Israeli scientists help international team sequence wild wheat genome

Research expected to increase yields, improve nutrition, reduce water usage.

Wild Emmer wheat  (photo credit: RAZ AVNI OF TAU)
Wild Emmer wheat
(photo credit: RAZ AVNI OF TAU)
An international team headed by a plant scientist from Tel Aviv University has for the first time sequenced the wild emmer wheat genome and published it in the prestigious journal Science.
Wild emmer is the original form of nearly all domesticated wheat, including durum, used in pasta, and bread wheat. Wild emmer is too low-yielding to have any commercial value today, but it contains many attractive characteristics used by plant breeders to improve other varieties of wheat.
“From a biological and historical viewpoint, we have created a ‘time tunnel’ we can use to examine wheat from before the origins of agriculture,” said Dr. Assaf Distelfeld, who led the study. “Our comparison to modern wheat has enabled us to identify the precise genes that allowed domestication – the transition from wheat grown in the wild to modern-day varieties. While the seeds of wild wheat readily fall off the plant and scatter, a change in two genes meant that, in domesticated wheat, the seeds remained attached to the stalk; it is this trait that enabled humans to harvest wheat.”
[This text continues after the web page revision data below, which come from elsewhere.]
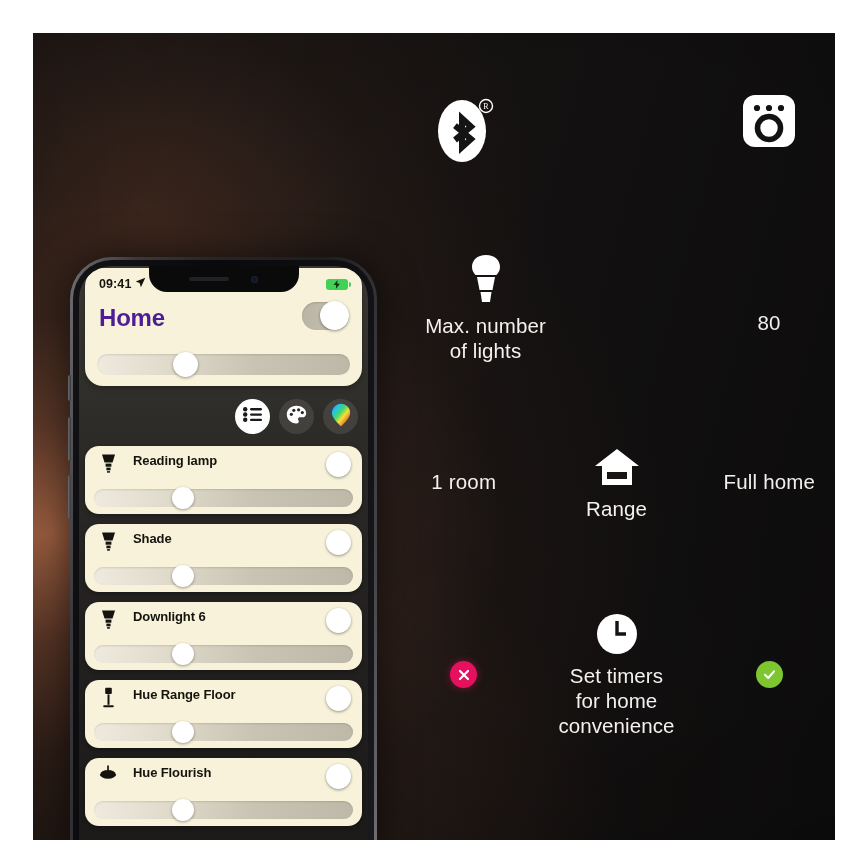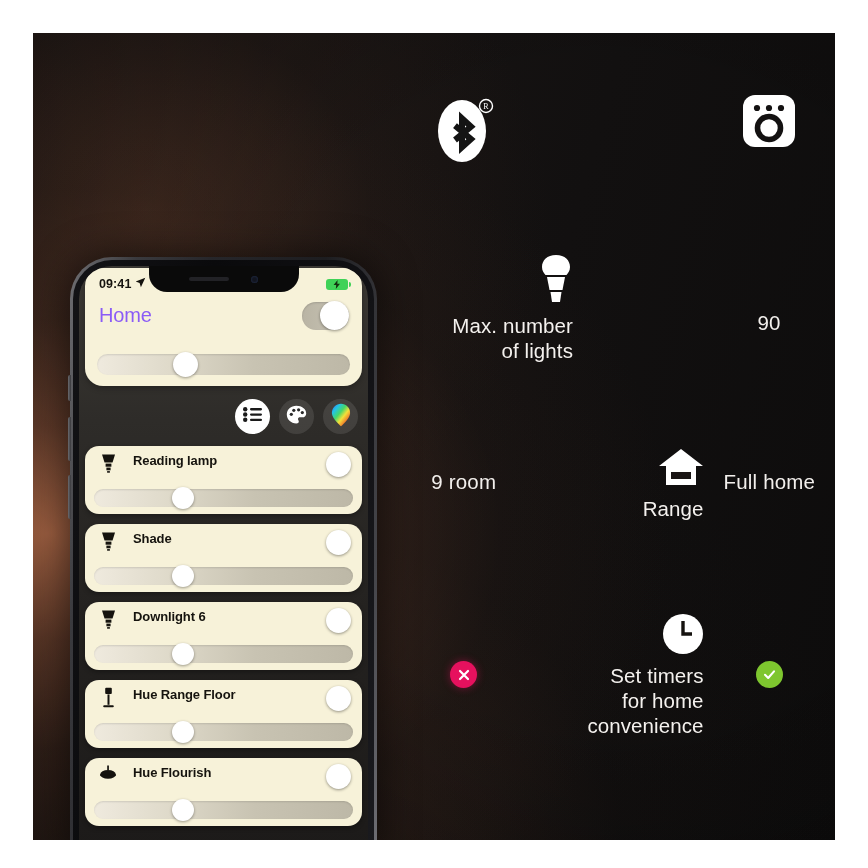"Home" .home-title { color: #8b5cf6 -> #4c1d95; font-size: 20px -> 24px; font-weight: 400 -> 700 }
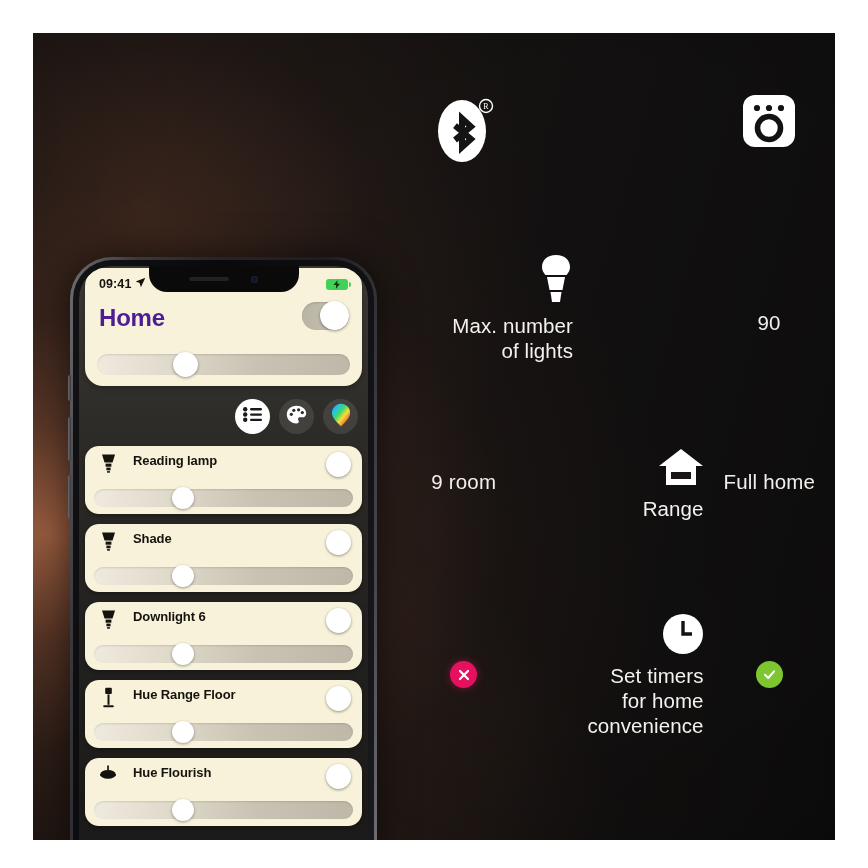"Max. number" .ccol.mid { align-items: flex-end -> none }
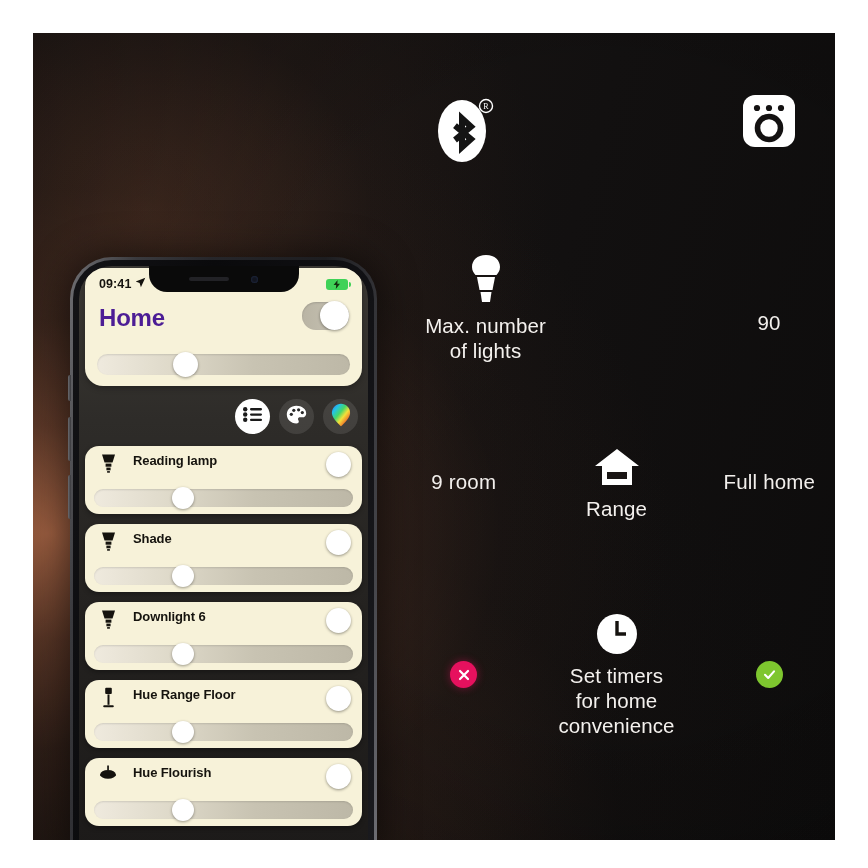"90" span.cval { text: 90 -> 80 }
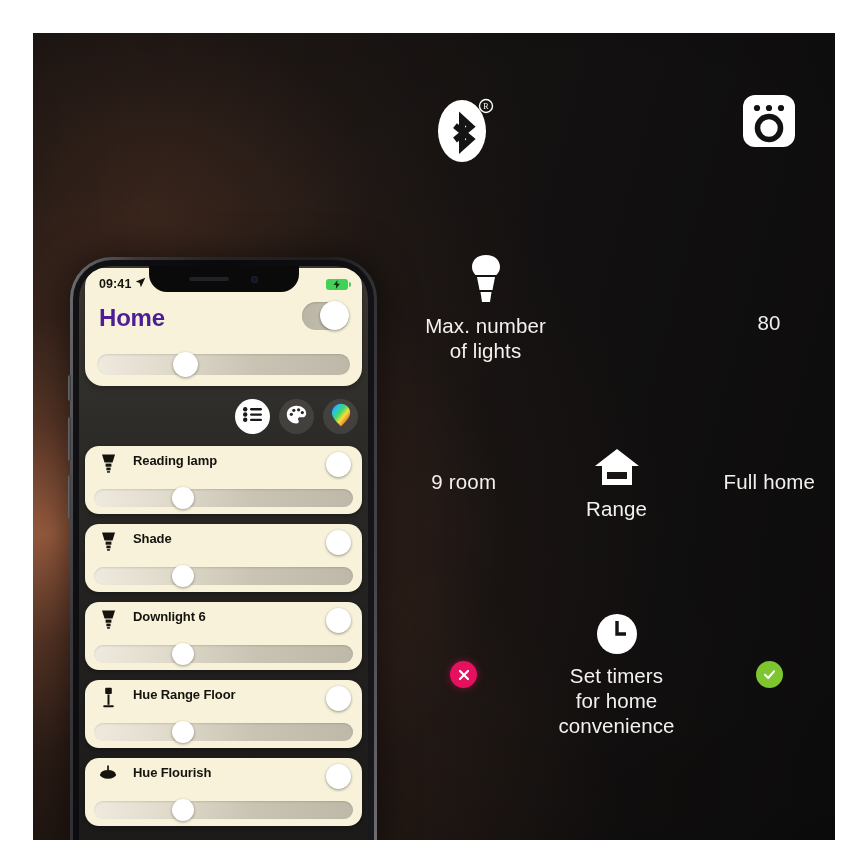"9 room" span.cval { text: 9 -> 1 }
“Our ability to generate the wild emmer wheat genome sequence so rapidly is a huge step forward in genomic research,” said Dr. Curtis Pozniak from the University of Saskatchewan, a project team member and chairman of the Canadian Ministry of Agriculture Strategic Research Program. “Wheat accounts for almost 20% of the calories humans consume worldwide, so a strong focus on improving the yield and quality of wheat is essential for our future food supply.”
Distelfeld – of TAU ’s School of Plant Sciences and Food Security and Institute for Cereal Crops Improvement – headed the collaborative study with scientists from around the world, representing institutions that included the Hebrew University of Jerusalem; Tel Aviv University; the Weizmann Institute of Science, Rehovot; and Ness Ziona-based NRGene, which developed the bioinformatics technology that accelerated the research.
“This research is a synergistic partnership among public and private entities,” said Dr. Daniel Chamovitz, dean of TAU ’s George Wise Faculty of Life Sciences, who was also involved in the research. “Ultimately, this research will have a significant impact on global food security.”
“New genomic tools are already being implemented to identify novel genes for wheat production improvement under changing environment,” explained the Hebrew University’s Dr. Zvi Peleg. “While many modern wheat cultivars are susceptible to water stress, wild emmer has undergone a long evolutionary history under the drought-prone Mediterranean climate. Thus, utilization of the wild genes in wheat-breeding programs promotes producing more yield for less water.”
“This new resource allowed us to identify a number of other genes controlling main traits that were selected by early humans during wheat domestication and that served as foundation for developing modern wheat cultivars,” said Dr. Eduard Akhunov of Kansas State University. “These genes provide invaluable resource for empowering future breeding efforts. Wild emmer is known as a source of novel variation that can help to improve the nutritional quality of grain as well as tolerance to diseases and water-limiting conditions.”
“The wheat genome is much more complex than most of the other crops and has a genome three times the size of a human genome,” said NRGene CEO Dr. Gil Ronen.
“Still, the computational technology we developed has allowed us to quickly assemble the very large and complex genome found in wild emmer’s 14 chromosomes – to a standard never achieved before in genomic studies.”
“This sequencing approach used for wild emmer wheat is unprecedented and has paved the way to sequence durum wheat, the domesticated form of wild emmer. Now we can better understand how humanity transformed this wild plant into a modern, high-yielding durum wheat,” said Dr. Luigi Cattivelli, coauthor of the work and coordinator of the International Durum Wheat Genome Sequencing Consortium.